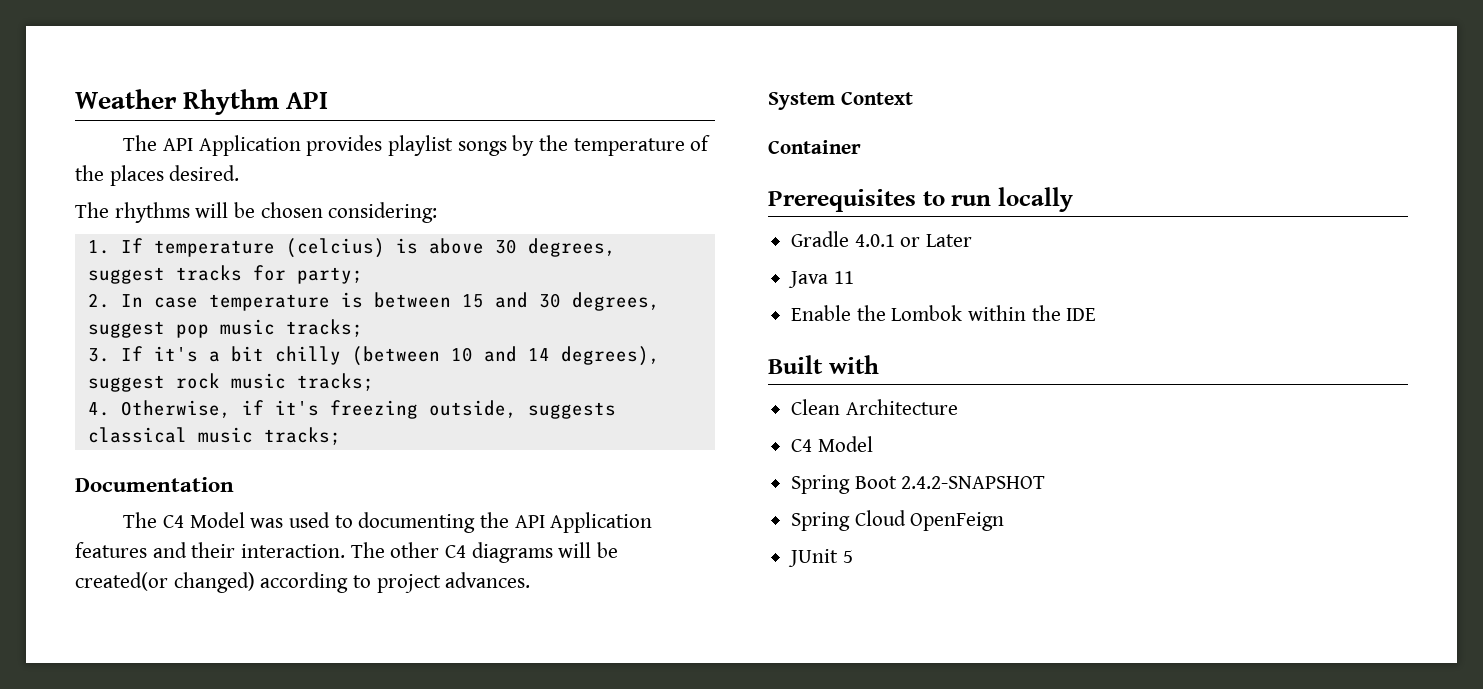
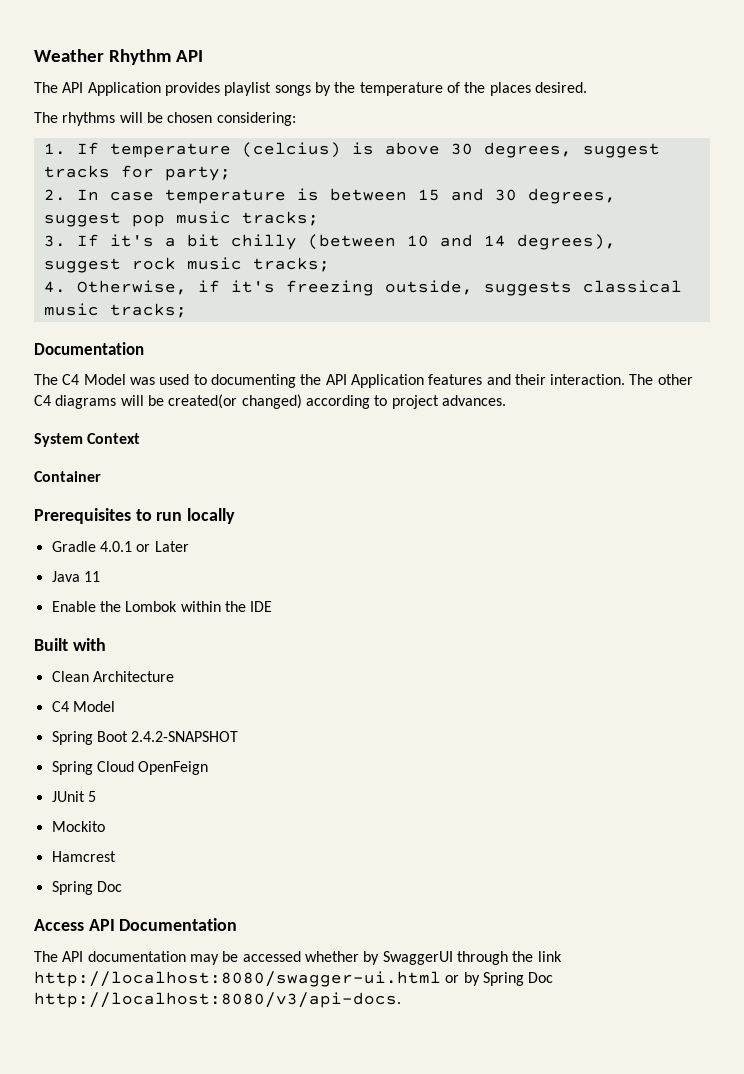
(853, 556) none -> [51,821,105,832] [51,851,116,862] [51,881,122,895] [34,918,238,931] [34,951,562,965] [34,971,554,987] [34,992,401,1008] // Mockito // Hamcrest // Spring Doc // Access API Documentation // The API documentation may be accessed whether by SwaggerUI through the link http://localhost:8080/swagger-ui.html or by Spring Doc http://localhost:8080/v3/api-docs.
* * *
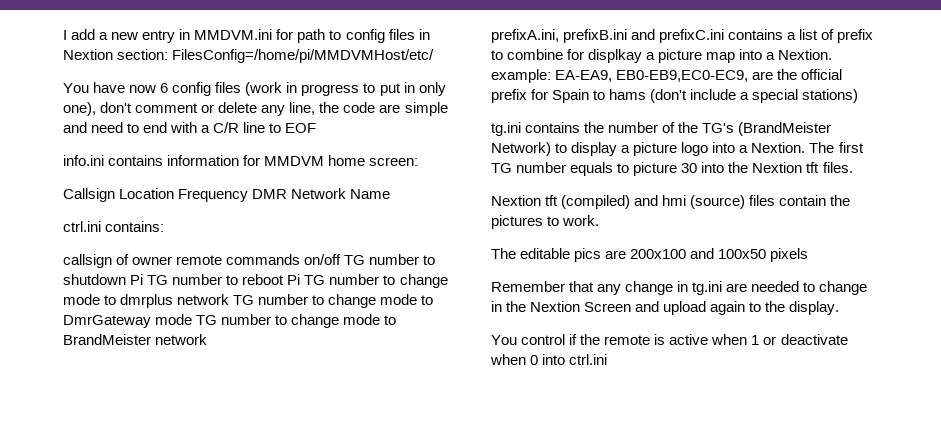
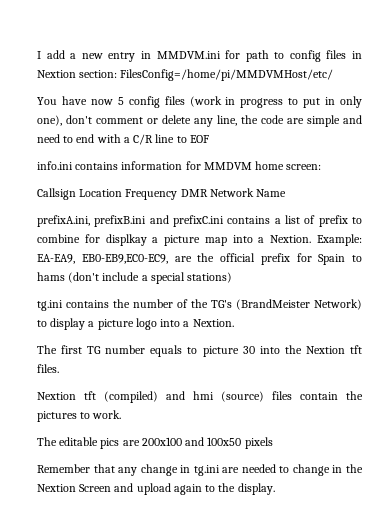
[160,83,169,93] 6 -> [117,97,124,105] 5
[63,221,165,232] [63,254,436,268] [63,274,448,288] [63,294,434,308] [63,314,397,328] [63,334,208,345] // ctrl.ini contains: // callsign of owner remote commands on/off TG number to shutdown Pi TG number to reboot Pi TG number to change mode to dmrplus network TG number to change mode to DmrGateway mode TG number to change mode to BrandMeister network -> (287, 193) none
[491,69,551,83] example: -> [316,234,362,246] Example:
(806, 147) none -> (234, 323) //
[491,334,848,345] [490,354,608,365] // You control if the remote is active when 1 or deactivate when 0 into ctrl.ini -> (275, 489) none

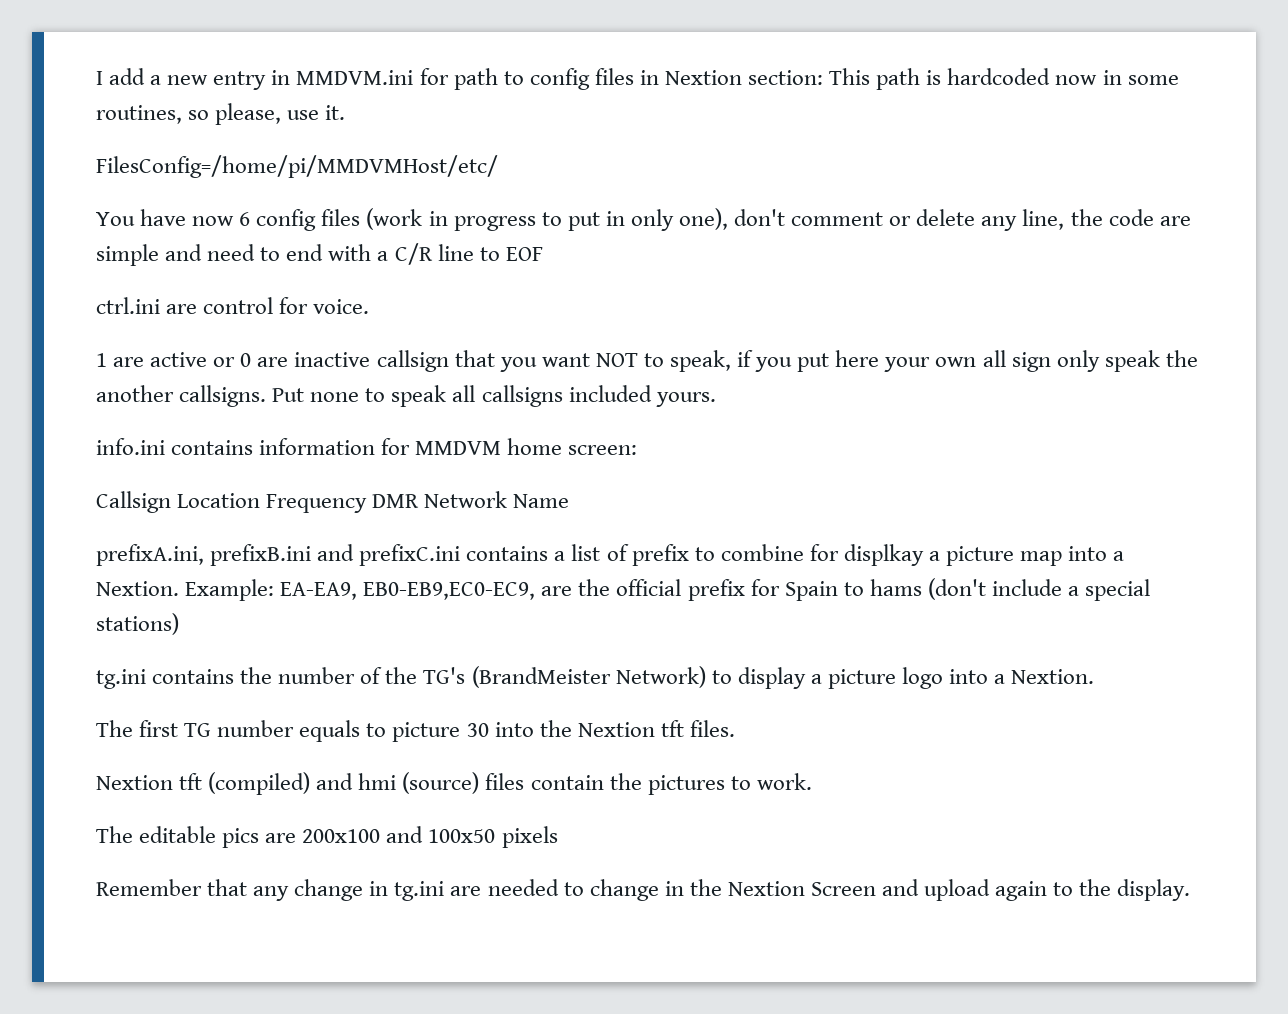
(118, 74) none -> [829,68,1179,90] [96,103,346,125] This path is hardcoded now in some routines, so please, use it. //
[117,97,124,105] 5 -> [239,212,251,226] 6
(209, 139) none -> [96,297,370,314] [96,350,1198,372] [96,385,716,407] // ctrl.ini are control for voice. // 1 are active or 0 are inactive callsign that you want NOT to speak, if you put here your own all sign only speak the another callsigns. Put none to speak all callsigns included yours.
--
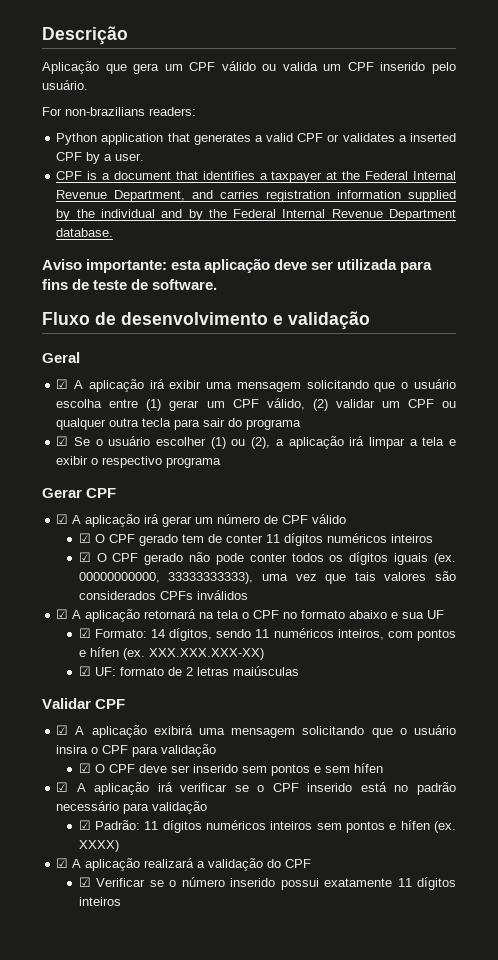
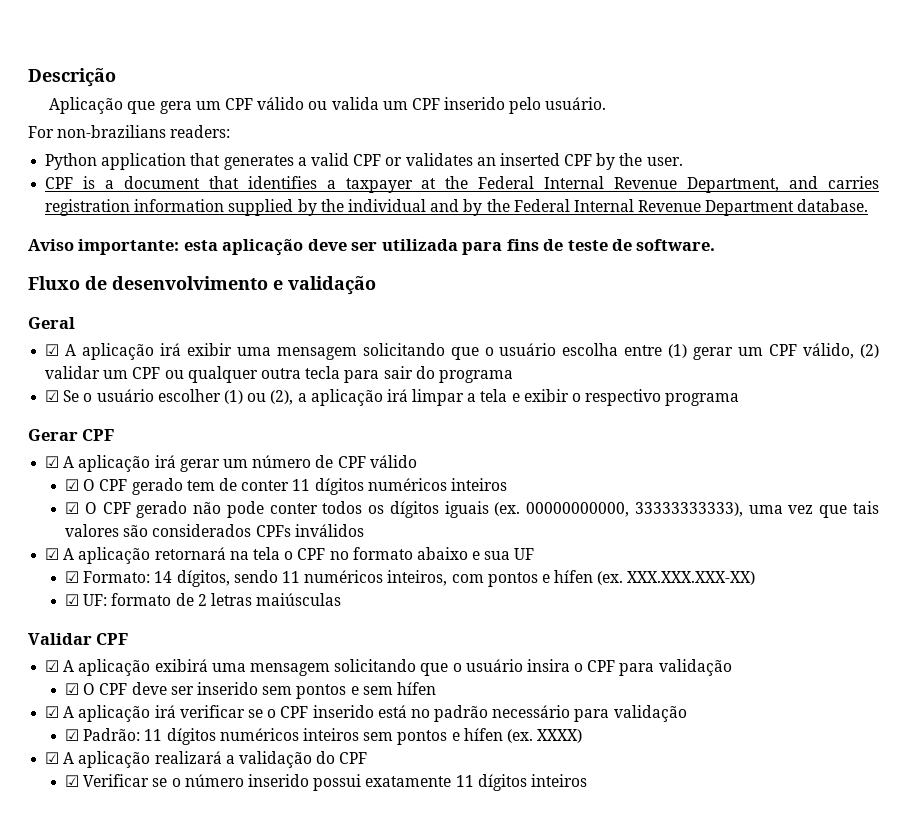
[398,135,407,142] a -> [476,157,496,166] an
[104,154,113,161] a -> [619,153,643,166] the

• **REQUIRED ACTION**
Going through the records above, state how many lines include the word "callsign", and give no other text.

• **SOLUTION TO THIS PROBLEM**
2